Bk. I,9: tho dawes = "those" ("days" omitted) "dawes" (n.) with only one occurrence in the Canterbury Tales, V.1180, should have been included in the glossary.

In addition, I have noted a few inconsistencies and errors in the "Notes", e. g.:

ad Prologue, 377 (p. 347): text: "Of hym for whom I have undertake" note: "whom. Lydgate uses this syntactic device [which device?] again at 2.1038, 3.3829, and 5.1916." This note should be ad Prol., 375, Whom; the "syntactic device" is an oblique case pronoun ("demonstrative/relative") functioning as the direct object and positioned at the beginning (emphasis!) of a new sentence.

ad I,3217 (p. 357): text: "He schope him forthe and wente a knyghtly pas" note: "Lydgate breaks the syntax of this sentence by inserting He as the subject of schope." If him is taken as a reflexive pronoun, there is no break "in the syntax of this sentence."

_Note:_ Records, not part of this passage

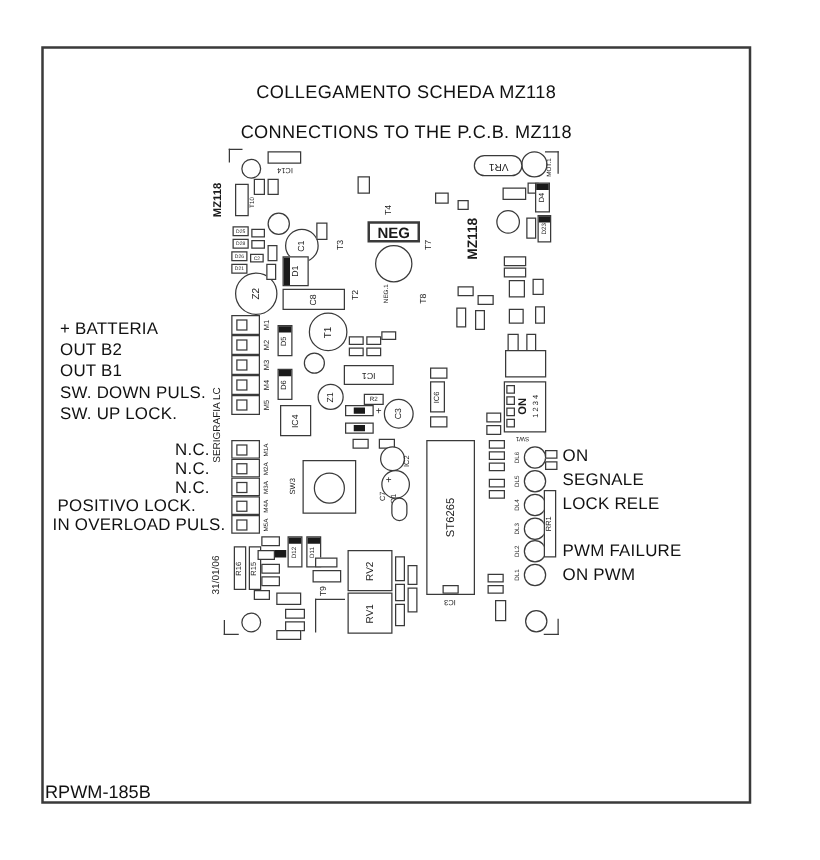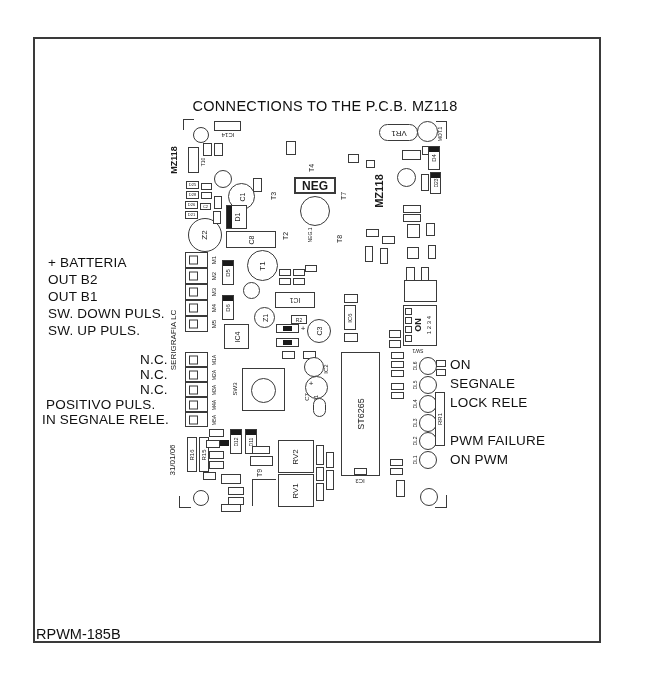"COLLEGAMENTO SCHEDA MZ118" div.title1 { html: none -> <div>COLLEGAMENTO SCHEDA MZ118</div> }
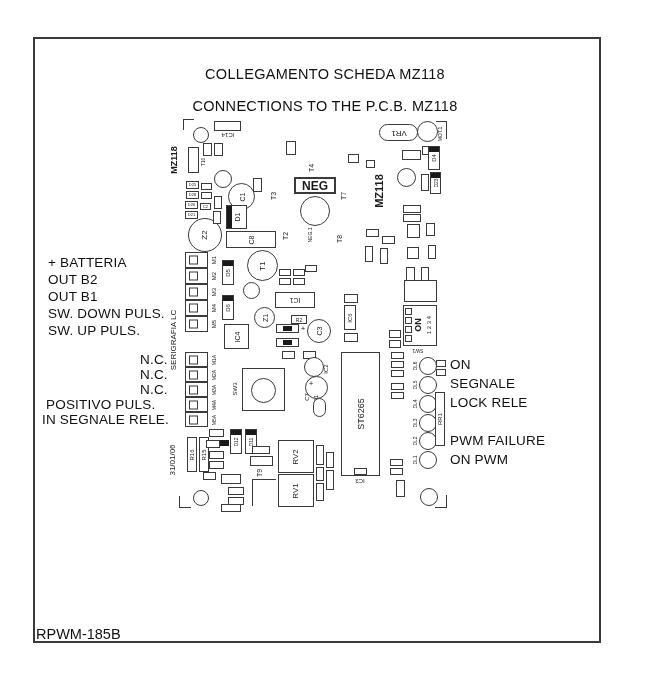"SW. UP PULS." div.side-label { text: PULS -> LOCK }
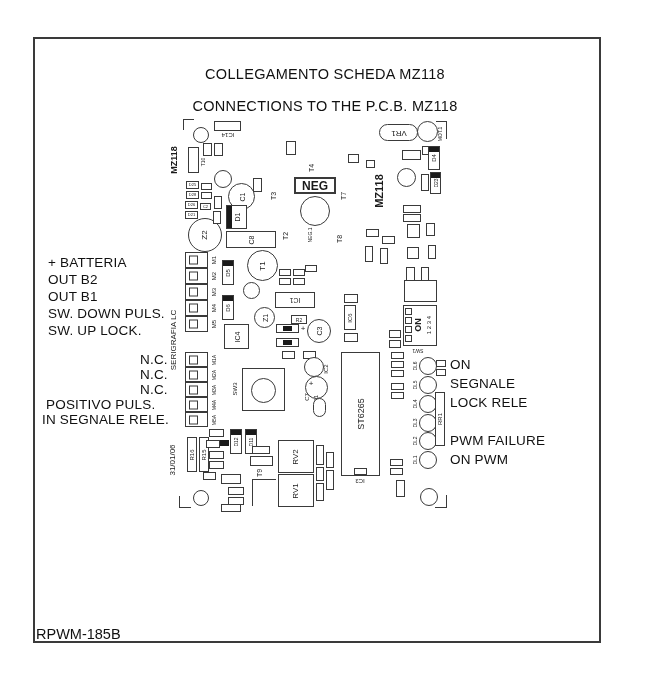"POSITIVO PULS." div.side-label { text: PULS -> LOCK }
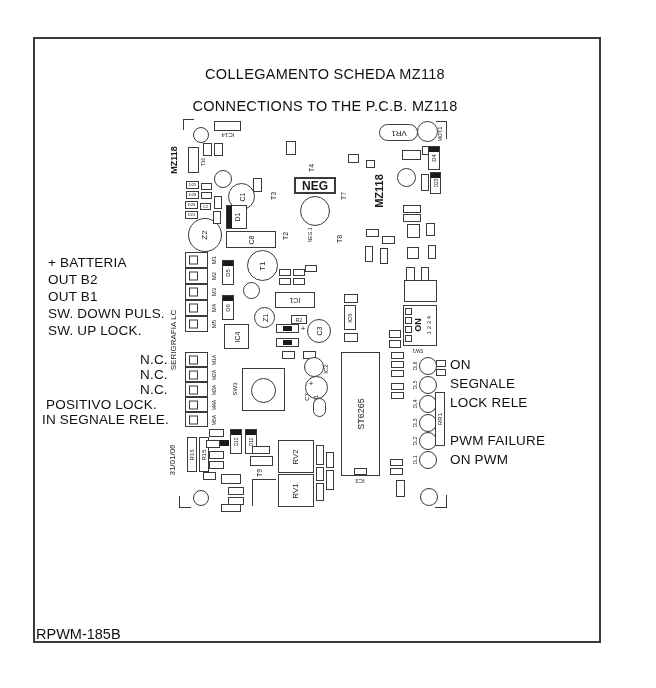"IN SEGNALE RELE." div.side-label { text: SEGNALE RELE -> OVERLOAD PULS }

ad II,861 (p. 368): text: "Of tragedies, as bokis make mynde;" note: "Against Bergen [who used a comma], I punctuate with a full stop [sic!] here because line 862 begins another independent clause."

ad II,924 (p. 369): text: "And thus the ryyt of tragedies olde" note: "ryht [recte: ryyt] of tragedies olde. The of is Bergen's addition."

The section "Notes", in general, is a somewhat uneven mixture of (sometimes rather long) explanatory and (usually short) textual notes, especially in the longish sections on pp. 342-342 (recording the addition of final "-e to regularize the meter of Lydgate's verse") and on pp. 344-345 (addition of medial vowels and inflectional endings). Both undergraduate readers and the general reader with an interest in English medieval literature, I think, would profit from a separate section with only textual notes.

Summing up: this new edition of substantial portions from Lydgate's Troy Book can be used as a highly reliable course book (in both undergraduate and graduate classes) and can also be recommended to general readers with an interest in the "Matter of Troy" (with many moralizations and digressions on the subject) and in fifteenth-century English narrative verse.